Each kid would have their own desk, their permanent space. They then would go into small conference rooms in the interior of the building where they work with teachers and other students in small groups to work collaboratively on projects or to get mini-lectures on Descartes or Napoleon or The Civil War. Rooms would be filled with natural light from full length windows.

The school day wouldn’t be broken up into 8 modules made up of 50-minute classes. Instead, students would have various learning goals that they would have to master at their own pace. Some students could plug through Algebra 2 in six months; others might need two years.

There is a strong movement to ditch the old system of year-long classes and instead work towards mastery of particular topics. Oh, look I wrote about this movement a couple of years ago for Edutopia.

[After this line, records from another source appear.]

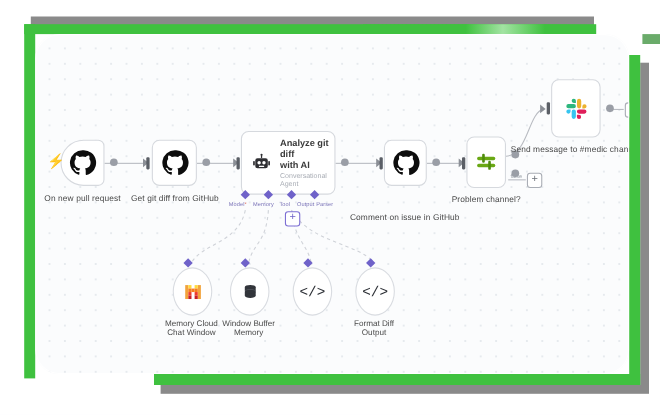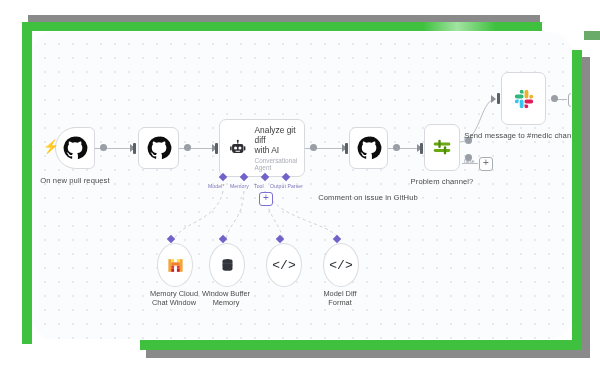"Analyze git diff" .agent-title { font-weight: normal -> bold }
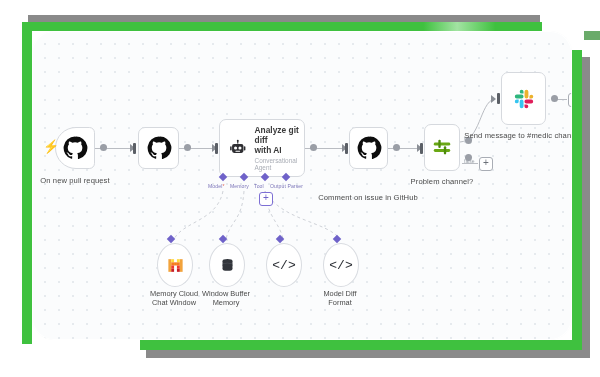"Get git diff from GitHub" div.node-label { html: none -> <div>Get git diff from GitHub</div> }
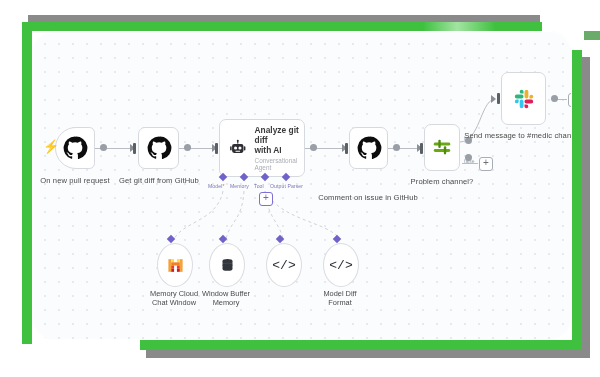"Model Diff" div { text: Model -> Format }
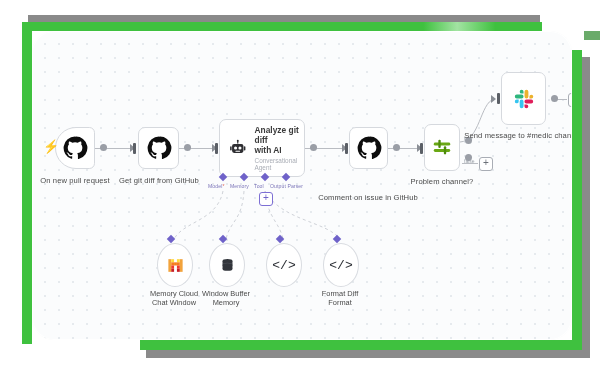"Format" div { text: Format -> Output }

I talked about this concept with my brother-in-law, who is the director a major architecture company. He said that their firm does a lot with higher education, because colleges have all the money, but not with K-12 schools. He said he would hollow out existing buildings and then rebuild the floor plans to look like this.

If rebuilding schools happened simultaneously, using common plans, with well-vetted construction companies, with federal dollars, it could happen. It might even bring costs down, if buildings were constructed using green technology and modern methods of insulation.

Neglected school buildings, and their coming demise, might be an opportunity to rebuild better and more efficiently.